[What you will do] From the line containing "font-size: 20px ->" down to the line containing "html: <span>Installed Version</span>", copy out the entries below exactly, both lines included, and nothing else; pictures do not belong in the copy.

[Data to examine]
###
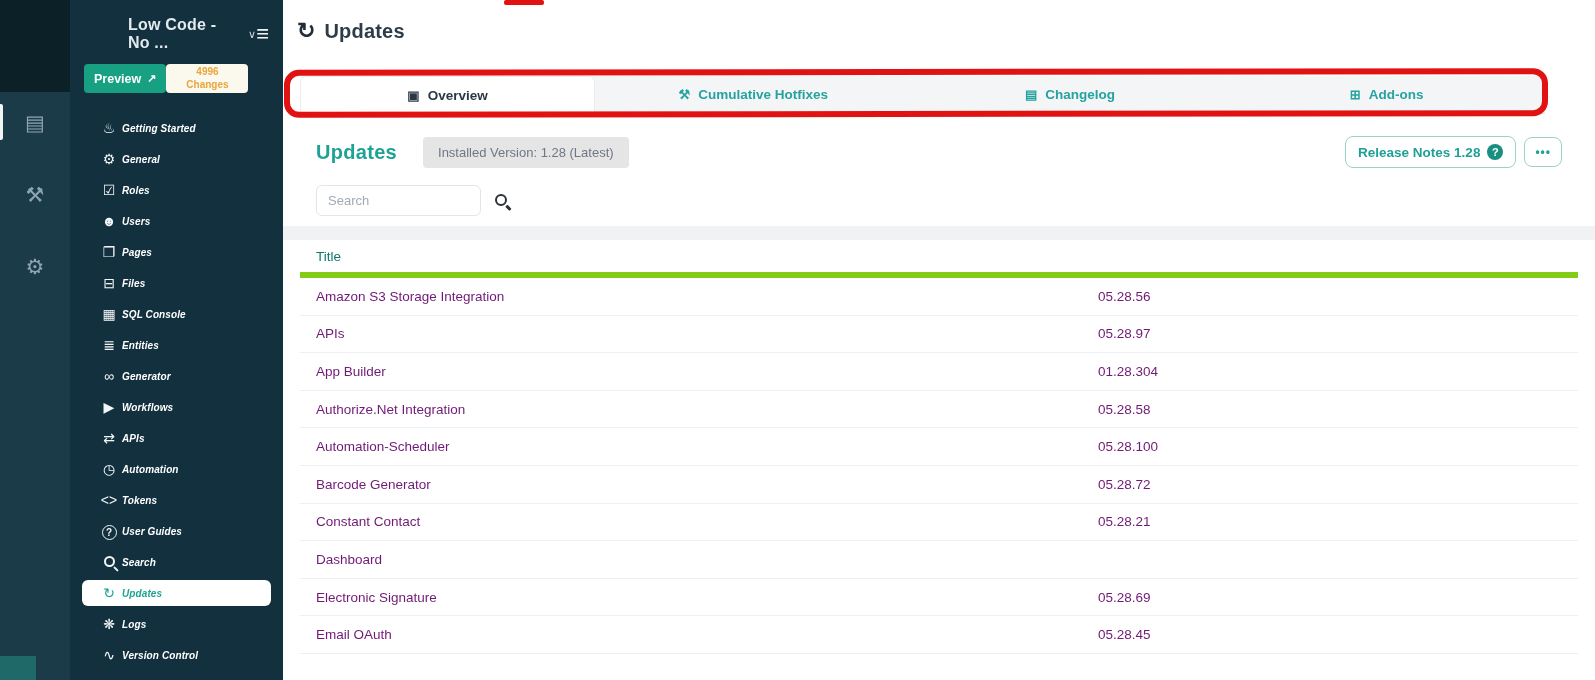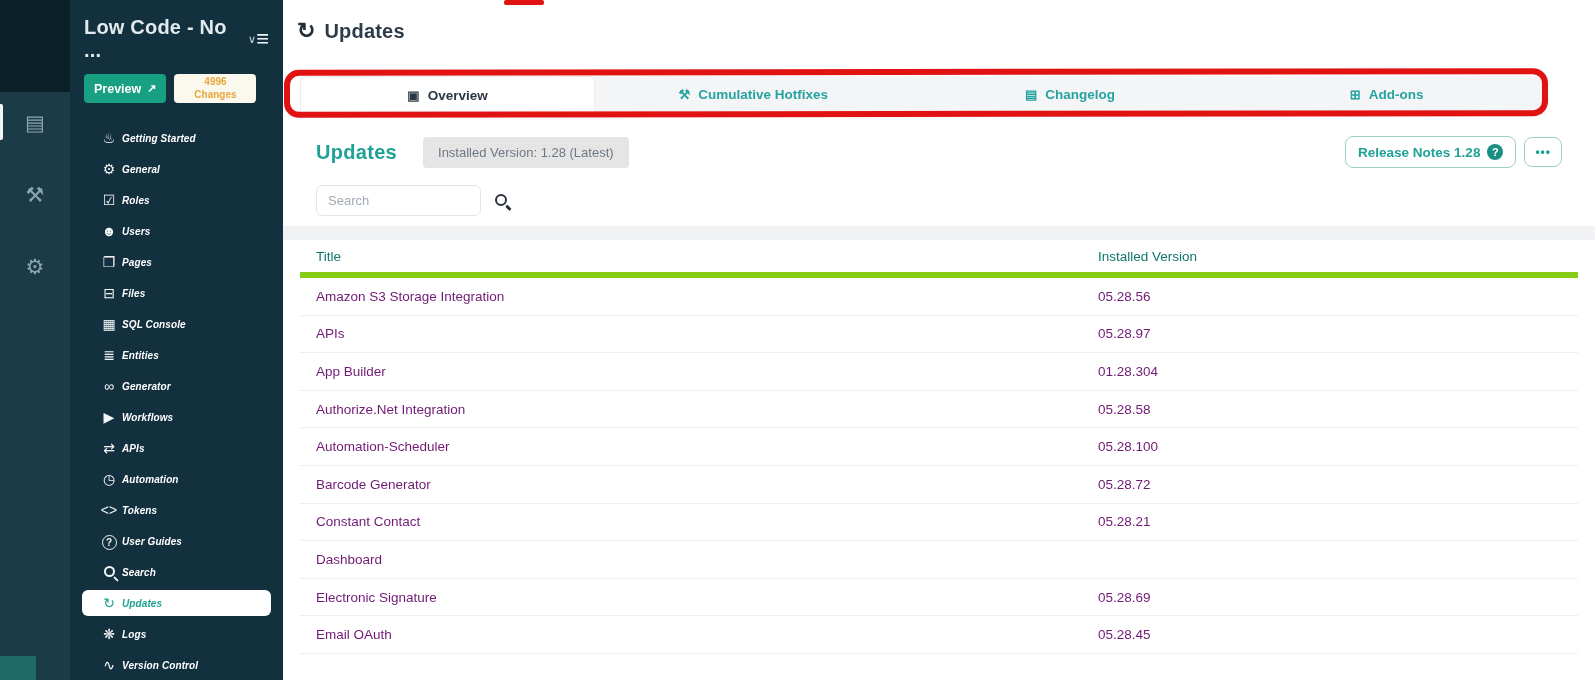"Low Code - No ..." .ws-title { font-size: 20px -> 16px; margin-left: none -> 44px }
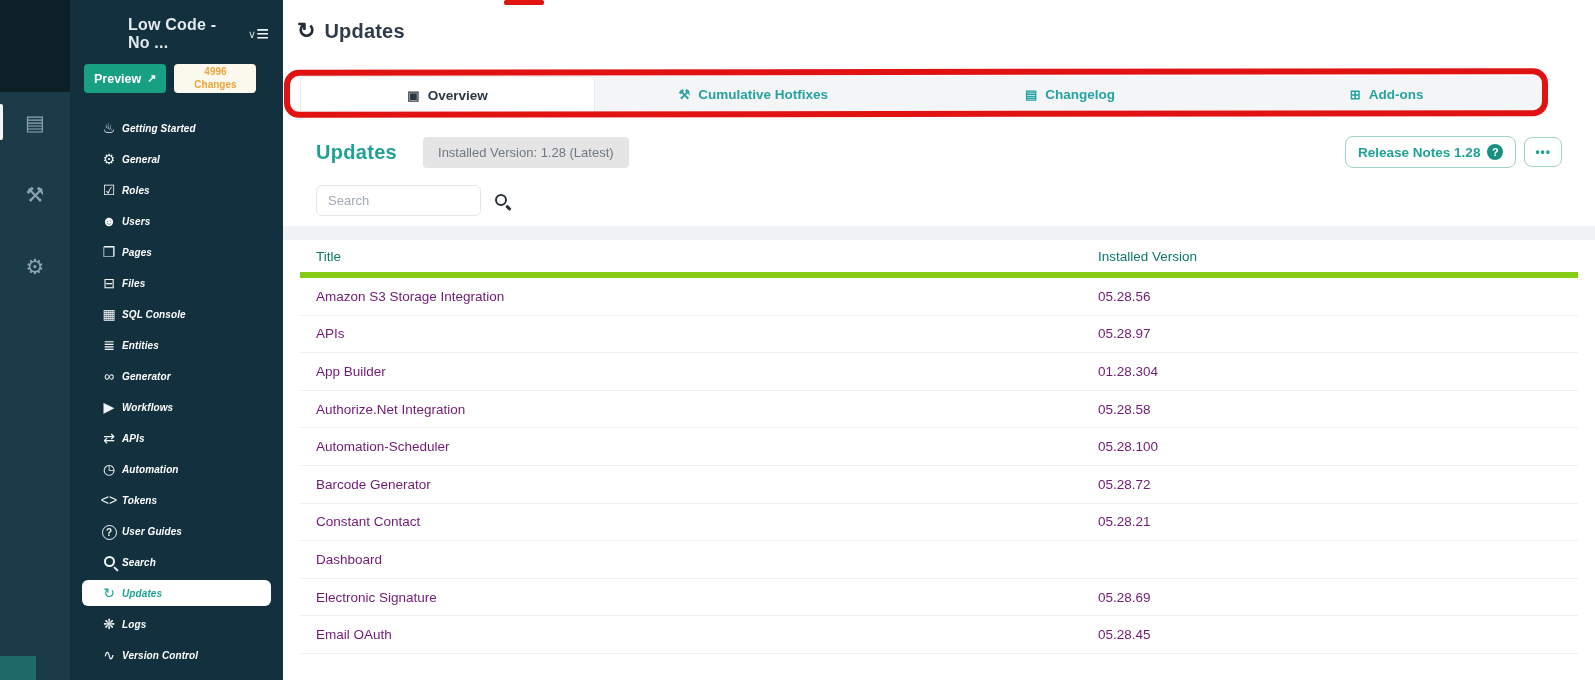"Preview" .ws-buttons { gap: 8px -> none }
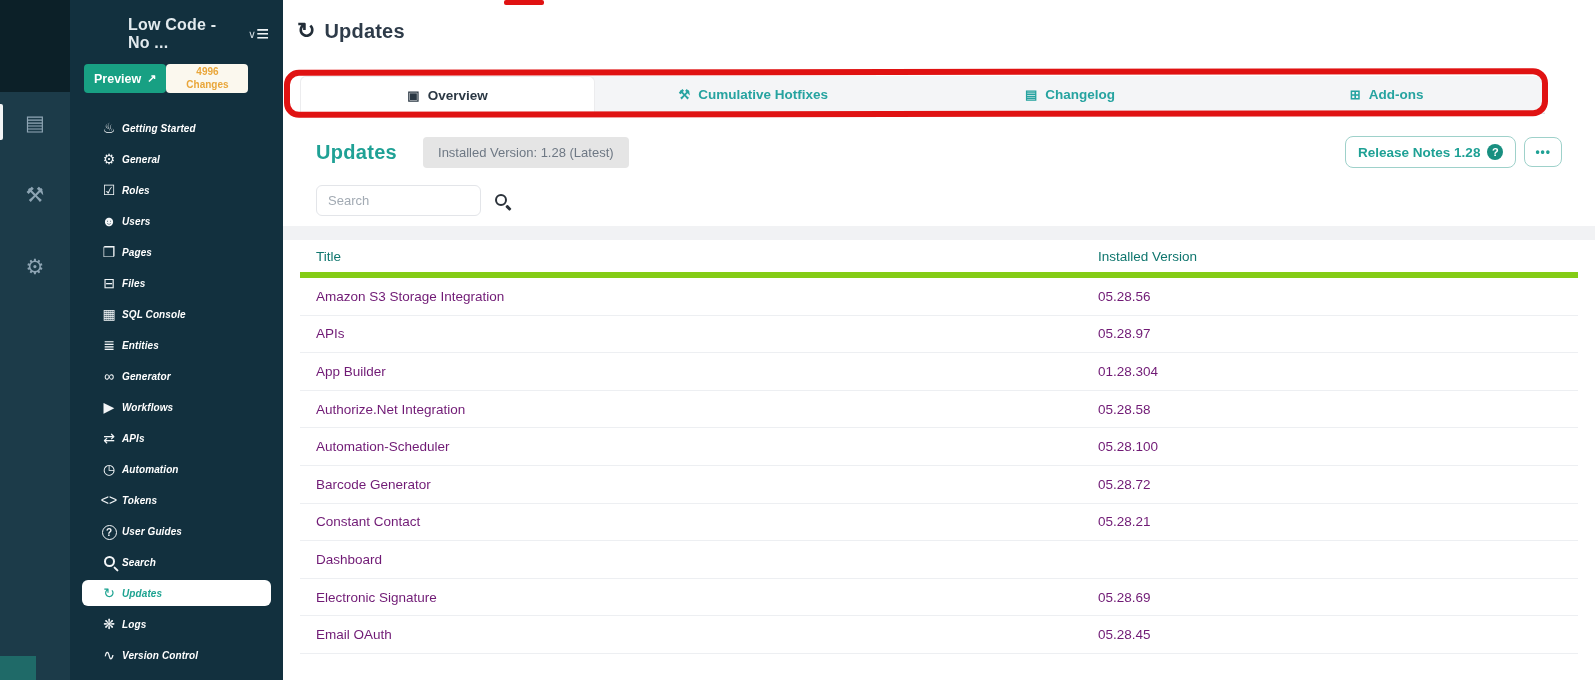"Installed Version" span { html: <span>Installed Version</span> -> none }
###
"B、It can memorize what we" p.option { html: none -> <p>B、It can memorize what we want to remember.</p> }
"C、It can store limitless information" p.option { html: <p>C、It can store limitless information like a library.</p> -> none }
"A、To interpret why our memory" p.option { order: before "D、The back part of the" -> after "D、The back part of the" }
###
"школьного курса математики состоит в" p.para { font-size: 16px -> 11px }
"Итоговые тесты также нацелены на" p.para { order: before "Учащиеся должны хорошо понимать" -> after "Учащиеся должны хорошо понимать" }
###
[Answer for the task]
"Low Code - No ..." .ws-title { font-size: 20px -> 16px; margin-left: none -> 44px }
"Preview" .ws-buttons { gap: 8px -> none }
"Installed Version" span { html: <span>Installed Version</span> -> none }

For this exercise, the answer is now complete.